La morale est en conséquence ruinée. L’existence de principes intangibles qui s’imposent à chacun d’entre nous est violemment récusée. La conscience isolée et divinisée devient l’unique référence des hommes : c’est désormais aux lois de se conformer et de se plier à tous les fantasmes et à tous les caprices de ce « moi » qui s’est émancipé de l’ordre naturel et surnaturel. Rien ne peut plus retenir l’homme qui a seulement à exciper de sa conscience pour justifier et légitimer tous les désordres de son existence – jusqu’au vice contre nature – comme on le voit aujourd’hui. Jamais la famille catholique, force et fierté de l’Église, ne s’est trouvée à ce point ébranlée. Les lois scélérates se sont succédé les unes après les autres pour la briser, pour la stériliser, pour la mépriser.
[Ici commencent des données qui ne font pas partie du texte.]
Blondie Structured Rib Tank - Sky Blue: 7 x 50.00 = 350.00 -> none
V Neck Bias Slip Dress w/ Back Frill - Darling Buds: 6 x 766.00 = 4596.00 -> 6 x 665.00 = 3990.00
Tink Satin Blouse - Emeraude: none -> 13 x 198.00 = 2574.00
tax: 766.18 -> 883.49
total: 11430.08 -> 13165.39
On ose aujourd’hui, sans rougir de honte, nous présenter le vice contre nature comme tout aussi légitime que les mœurs de la famille chrétienne. L’on veut mettre en place une législation où l’éducation des enfants se trouverait confiée à des hommes ou à des femmes qui transgressent allègrement les lois les plus inviolables de la nature.
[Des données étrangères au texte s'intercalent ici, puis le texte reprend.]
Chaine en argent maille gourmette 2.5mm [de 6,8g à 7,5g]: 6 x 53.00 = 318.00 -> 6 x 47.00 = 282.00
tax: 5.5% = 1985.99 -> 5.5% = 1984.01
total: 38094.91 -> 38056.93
Comme l’invasion prussienne nous semble peu de chose auprès de cet état de déchéance où se trouvent réduits l’Église et notre pays !
Mais, a contrario, si la très sainte Vierge Marie eut pitié de nos aïeux en des circonstances moins graves que celles que nous traversons aujourd’hui, nous devons nourrir la ferme espérance qu’elle ne nous abandonnera pas en ces temps encore plus difficiles, venant à notre secours pour que nous restions fidèles aux promesses de notre baptême.
La Fraternité Saint-Pie X et les sociétés religieuses qui lui sont unies pour le maintien et la transmission de la foi ont un immense besoin de prêtres, de religieux, de religieuses afin de procurer les secours de la religion partout dans le monde. Lorsque tout est en train de s’effondrer, il leur faut, de toutes leurs forces, préserver tout ce qui peut l’être encore, aider les âmes demeurées catholiques à le rester et aller à la rescousse de toutes les victimes de cette crise terrible où s’enfonce notre société. Par cette Croisade des Vocations, notre Fraternité se tourne vers vous avec instance pour que vous ne vous refroidissiez pas dans vos prières ni dans vos sacrifices. Plus que jamais, nous vous demandons d’implorer du Ciel de nombreux ouvriers dans les séminaires, monastères et couvents pour nous soutenir et nous permettre de renforcer notre prière et nos œuvres.
Croyez en la souveraine efficacité de ces supplications répétées tous les jours avec foi, avec espérance, avec charité. Faites prier vos enfants. Nous vous en remercions de tout cœur, chers Croisés. Rien ne pourrait nous causer plus de joie qu’un renforcement et un regain de prières pour demander de bonnes et saintes vocations. Recevez toute l’expression de ma reconnaissance pour votre généreuse participation à cette grande œuvre de salut.
En gratitude, je vous confie tous au Cœur Douloureux et Immaculé de Marie et à saint Joseph.